§ **Entries shown**
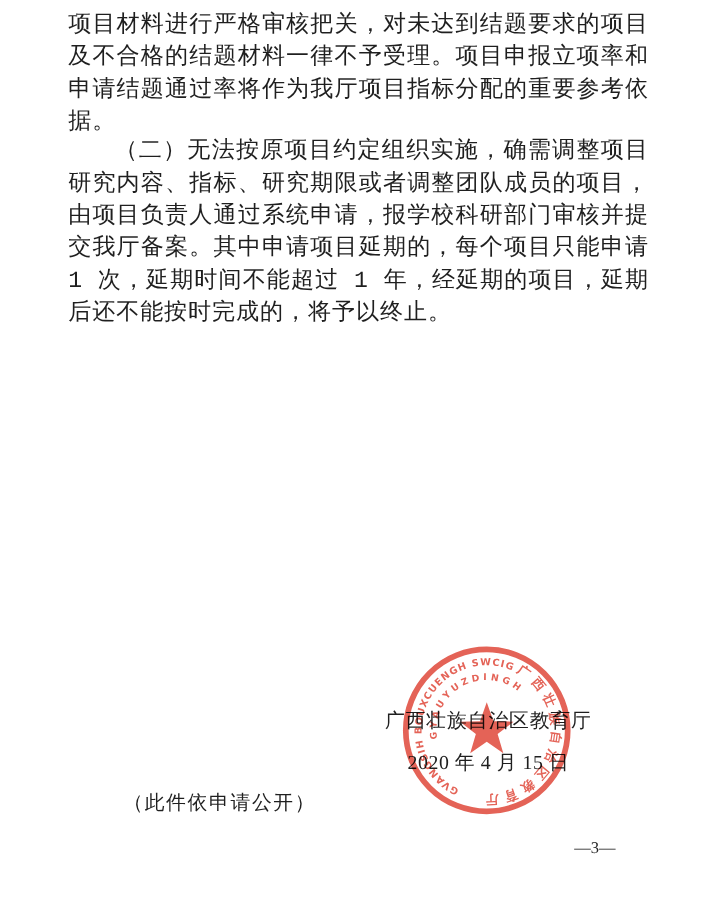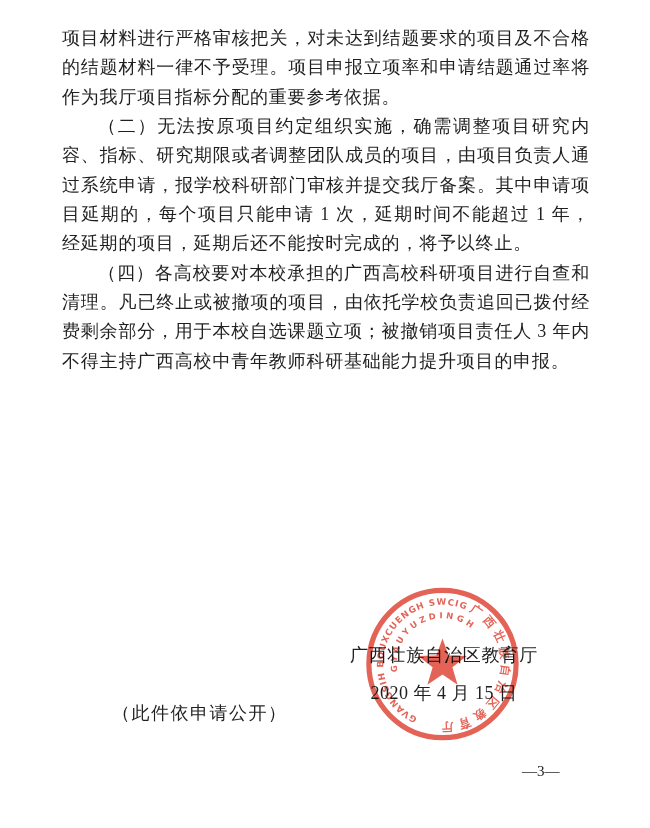--- a/index.html
+++ b/index.html
@@ -11,52 +11,53 @@
     height: 828px;
     position: relative;
     background: #ffffff;
     overflow: hidden;
     font-family: "Liberation Serif", "DejaVu Serif", serif;
     color: #1f1f1f;
   }
   .doc-body {
     position: absolute;
     left: 62px;
-    top: 24px;
+    top: 7px;
     width: 528px;
-    font-size: 18px;
+    font-size: 21px;
     line-height: 29.35px;
     text-align: justify;
     text-justify: inter-character;
     letter-spacing: 0.8px;
   }
   .doc-body p {
     margin: 0;
   }
   .doc-body p.indent {
     text-indent: 2em;
+    font-family: Liberation Mono, monospace;
   }
   .sig-block {
     position: absolute;
     left: 348px;
     top: 643px;
     width: 192px;
     text-align: center;
     font-size: 18px;
     letter-spacing: 0.8px;
     line-height: 24px;
   }
   .sig-date {
     margin-top: 14px;
     letter-spacing: 0.5px;
   }
   .public-note {
     position: absolute;
     left: 112px;
-    top: 701px;
+    top: 717px;
     font-size: 18px;
     letter-spacing: 1.5px;
     text-align: center;
   }
   .page-number {
     position: absolute;
     left: 522px;
     top: 763px;
     font-size: 15px;
     letter-spacing: 0;
@@ -84,21 +85,20 @@
     font-family: "Liberation Serif", "DejaVu Serif", serif;
     font-weight: bold;
   }
 </style>
 </head>
 <body>
 
 <div class="doc-body">
   <p>项目材料进行严格审核把关，对未达到结题要求的项目及不合格的结题材料一律不予受理。项目申报立项率和申请结题通过率将作为我厅项目指标分配的重要参考依据。</p>
   <p class="indent">（二）无法按原项目约定组织实施，确需调整项目研究内容、指标、研究期限或者调整团队成员的项目，由项目负责人通过系统申请，报学校科研部门审核并提交我厅备案。其中申请项目延期的，每个项目只能申请 1 次，延期时间不能超过 1 年，经延期的项目，延期后还不能按时完成的，将予以终止。</p>
-  <p class="indent">（四）各高校要对本校承担的广西高校科研项目进行自查和清理。凡已终止或被撤项的项目，由依托学校负责追回已拨付经费剩余部分，用于本校自选课题立项；被撤销项目责任人 3 年内不得主持广西高校中青年教师科研基础能力提升项目的申报。</p>
 </div>
 
 <div class="sig-block">
   <div>广西壮族自治区教育厅</div>
   <div class="sig-date">2020 年 4 月 15 日</div>
 </div>
 
 <div class="public-note">（此件依申请公开）</div>
 
 <div class="page-number">—3—</div>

§ **Task to carry out**
In the listing, return each line containing the string "note".

§ **Exercise answer**
   .public-note {
 <div class="public-note">（此件依申请公开）</div>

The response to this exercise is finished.